[Work to be completed] Everything in the data that follows should be given again verbatim, except the images.

*** Data for this exercise Section Begins ***

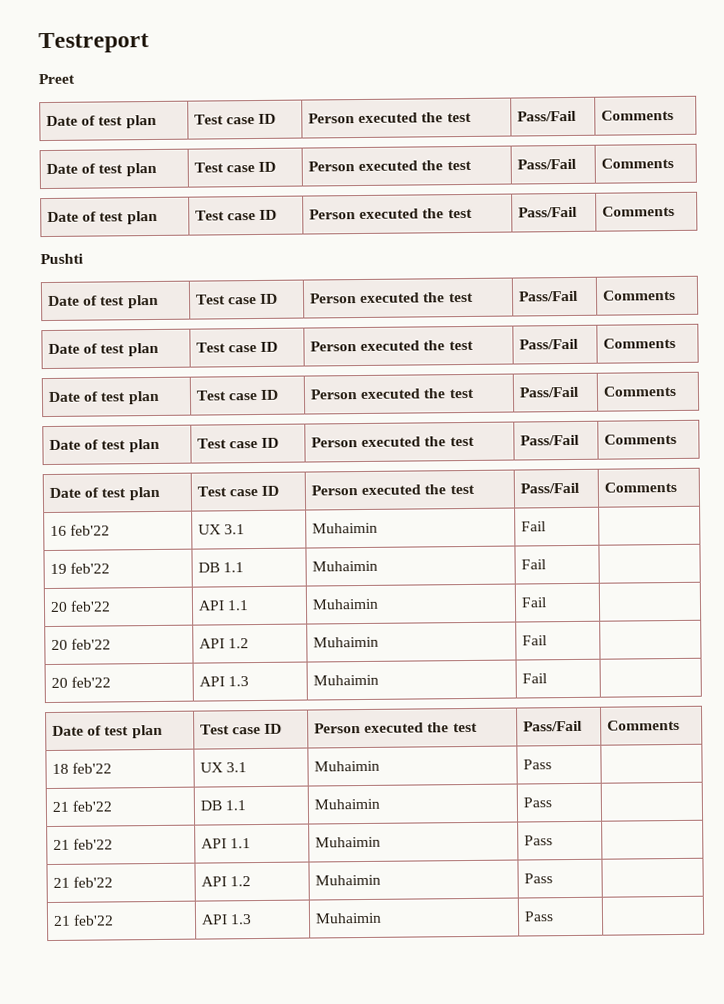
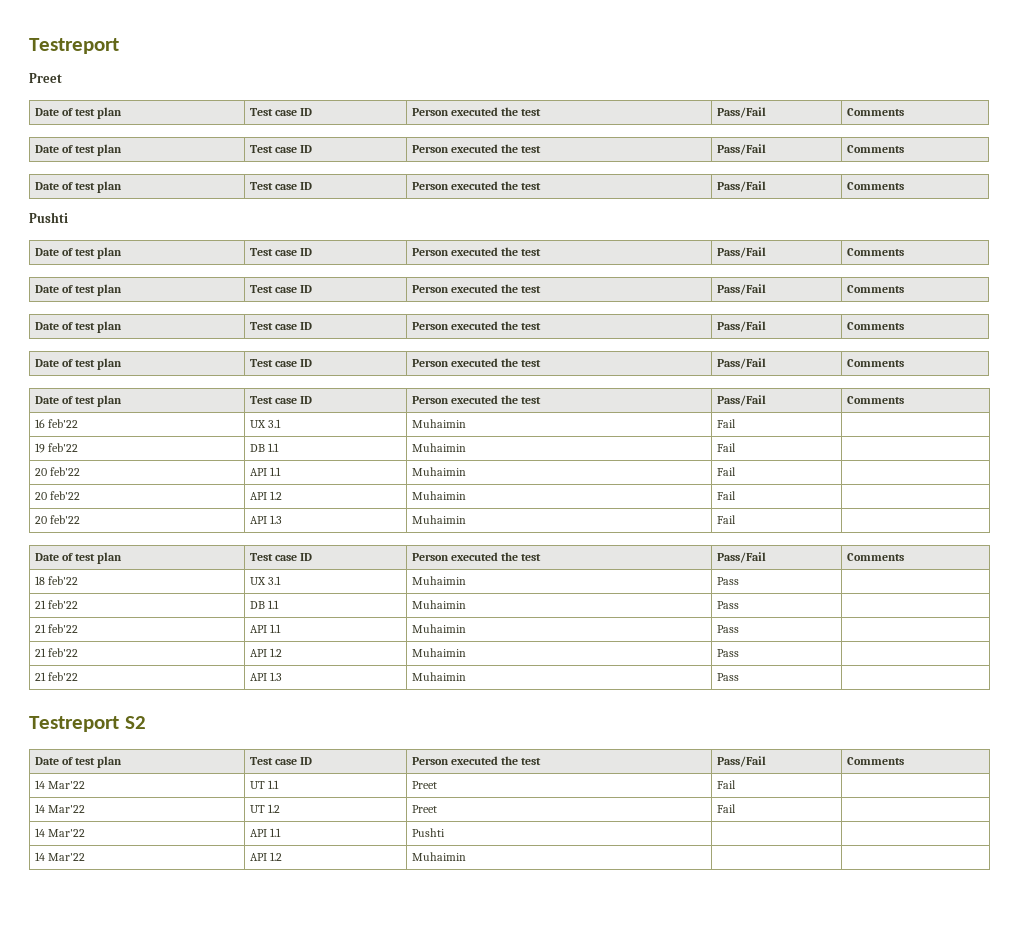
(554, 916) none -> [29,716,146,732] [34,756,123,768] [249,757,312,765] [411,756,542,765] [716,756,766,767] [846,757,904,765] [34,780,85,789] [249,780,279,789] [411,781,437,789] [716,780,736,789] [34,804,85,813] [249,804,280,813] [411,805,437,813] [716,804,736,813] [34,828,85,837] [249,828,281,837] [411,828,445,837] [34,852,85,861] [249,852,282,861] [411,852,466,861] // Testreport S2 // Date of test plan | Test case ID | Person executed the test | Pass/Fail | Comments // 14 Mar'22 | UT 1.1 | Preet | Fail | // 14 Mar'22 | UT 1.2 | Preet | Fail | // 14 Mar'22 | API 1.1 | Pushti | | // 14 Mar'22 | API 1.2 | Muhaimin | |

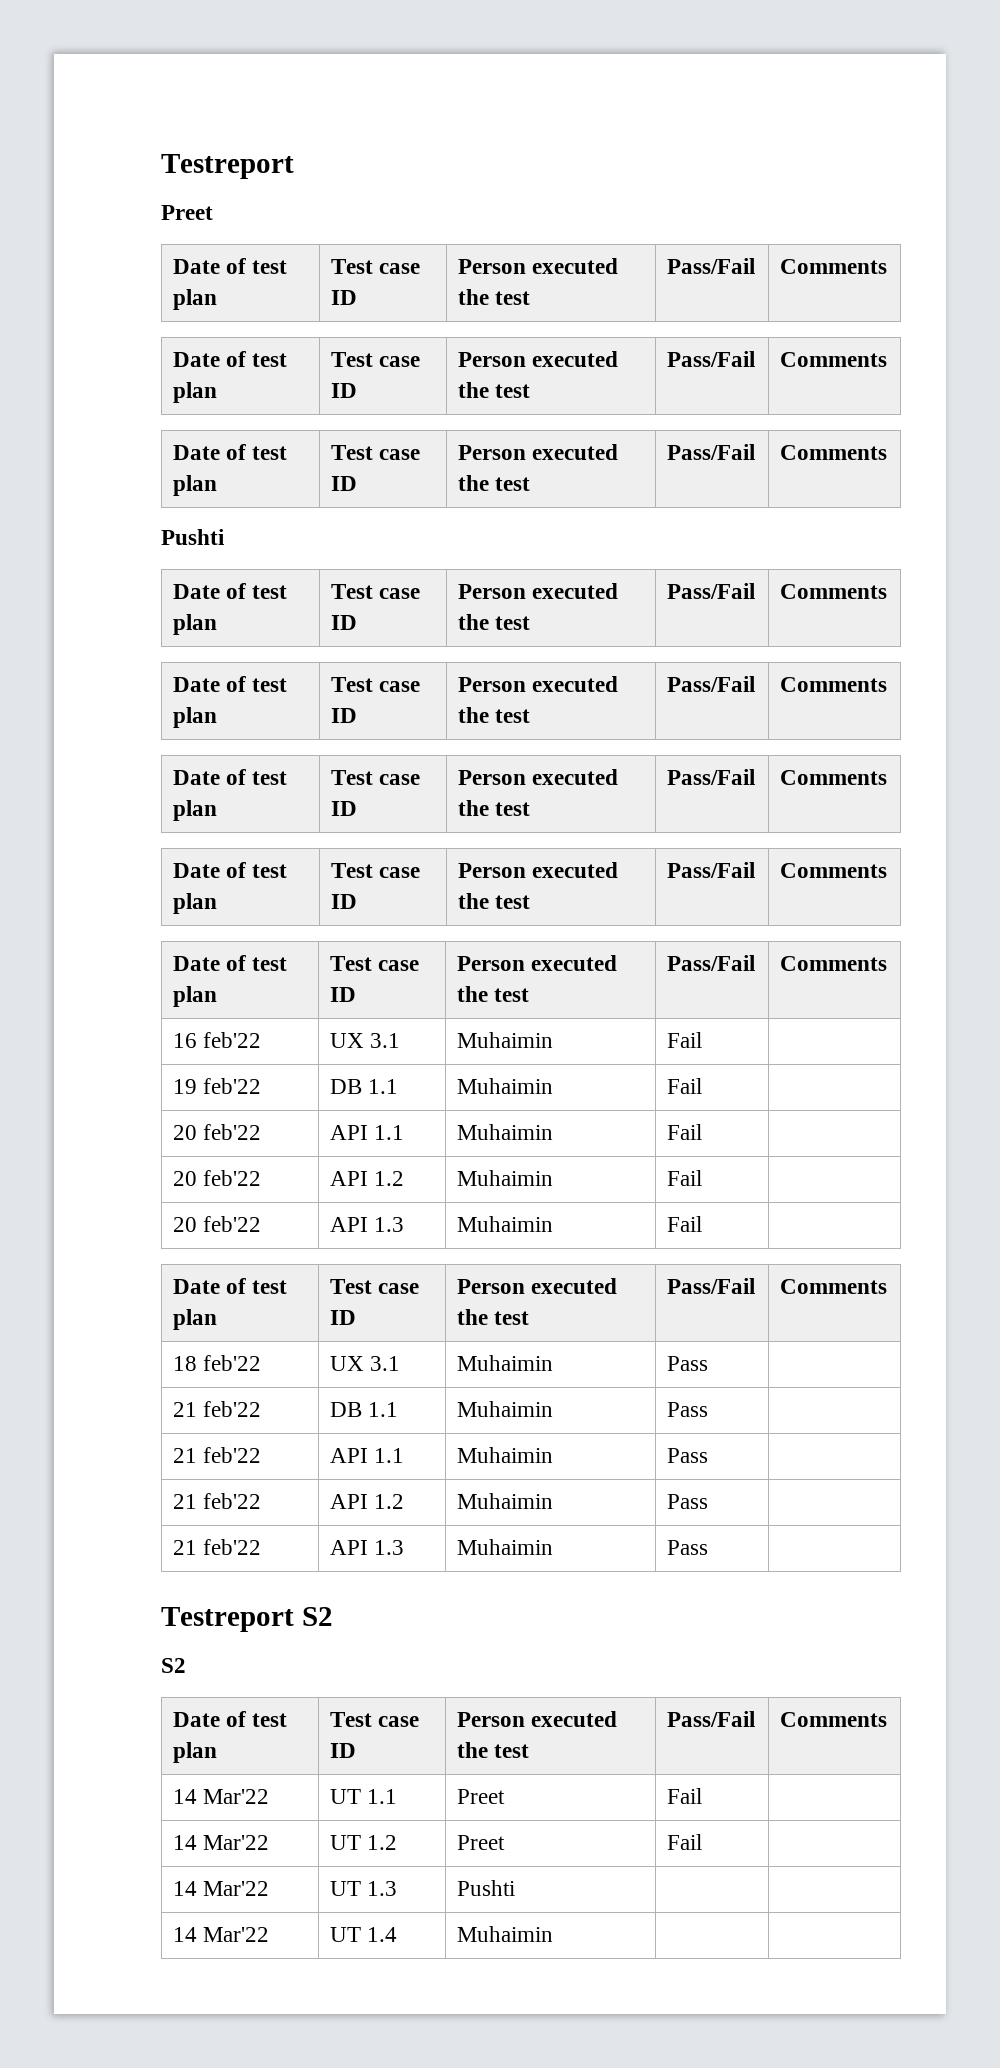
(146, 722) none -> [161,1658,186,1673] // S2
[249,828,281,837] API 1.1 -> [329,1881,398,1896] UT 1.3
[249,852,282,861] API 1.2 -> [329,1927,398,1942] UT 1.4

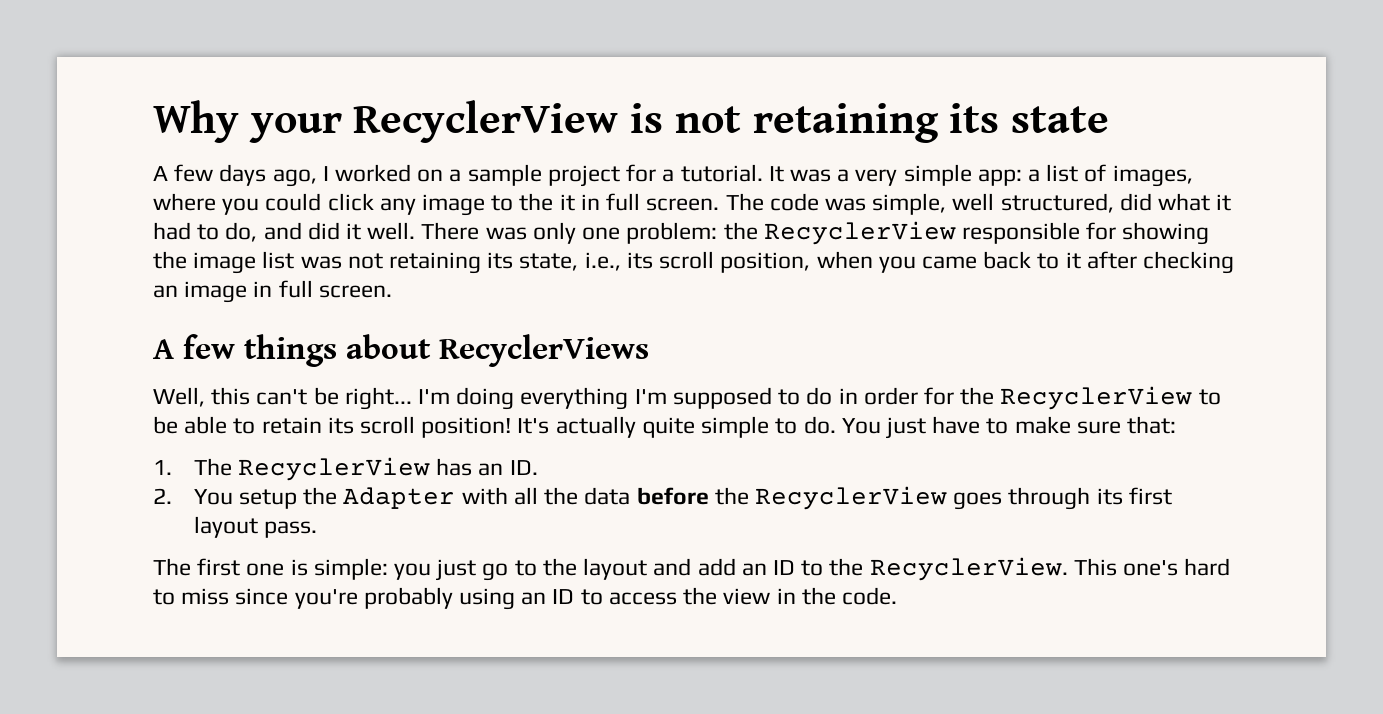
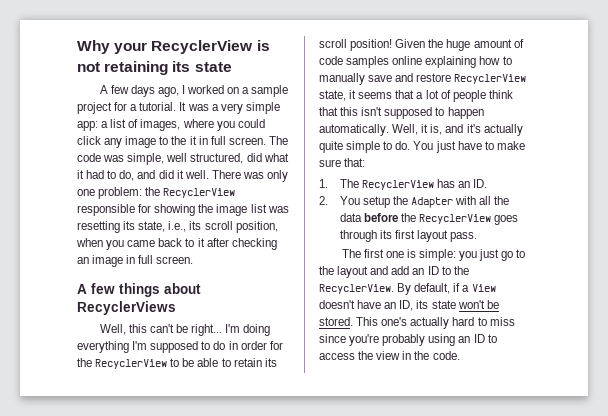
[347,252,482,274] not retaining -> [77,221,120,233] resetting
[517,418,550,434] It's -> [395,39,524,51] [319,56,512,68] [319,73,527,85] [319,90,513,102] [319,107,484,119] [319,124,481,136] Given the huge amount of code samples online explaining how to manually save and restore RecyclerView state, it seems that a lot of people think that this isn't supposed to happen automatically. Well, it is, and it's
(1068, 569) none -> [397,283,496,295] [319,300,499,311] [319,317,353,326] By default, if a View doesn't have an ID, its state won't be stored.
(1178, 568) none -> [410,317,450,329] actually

*** Data for this exercise Section Ends ***

[Task solution]
(554, 916) none -> [29,716,146,732] [34,756,123,768] [249,757,312,765] [411,756,542,765] [716,756,766,767] [846,757,904,765] [34,780,85,789] [249,780,279,789] [411,781,437,789] [716,780,736,789] [34,804,85,813] [249,804,280,813] [411,805,437,813] [716,804,736,813] [34,828,85,837] [249,828,281,837] [411,828,445,837] [34,852,85,861] [249,852,282,861] [411,852,466,861] // Testreport S2 // Date of test plan | Test case ID | Person executed the test | Pass/Fail | Comments // 14 Mar'22 | UT 1.1 | Preet | Fail | // 14 Mar'22 | UT 1.2 | Preet | Fail | // 14 Mar'22 | API 1.1 | Pushti | | // 14 Mar'22 | API 1.2 | Muhaimin | |

(146, 722) none -> [161,1658,186,1673] // S2
[249,828,281,837] API 1.1 -> [329,1881,398,1896] UT 1.3
[249,852,282,861] API 1.2 -> [329,1927,398,1942] UT 1.4

[347,252,482,274] not retaining -> [77,221,120,233] resetting
[517,418,550,434] It's -> [395,39,524,51] [319,56,512,68] [319,73,527,85] [319,90,513,102] [319,107,484,119] [319,124,481,136] Given the huge amount of code samples online explaining how to manually save and restore RecyclerView state, it seems that a lot of people think that this isn't supposed to happen automatically. Well, it is, and it's
(1068, 569) none -> [397,283,496,295] [319,300,499,311] [319,317,353,326] By default, if a View doesn't have an ID, its state won't be stored.
(1178, 568) none -> [410,317,450,329] actually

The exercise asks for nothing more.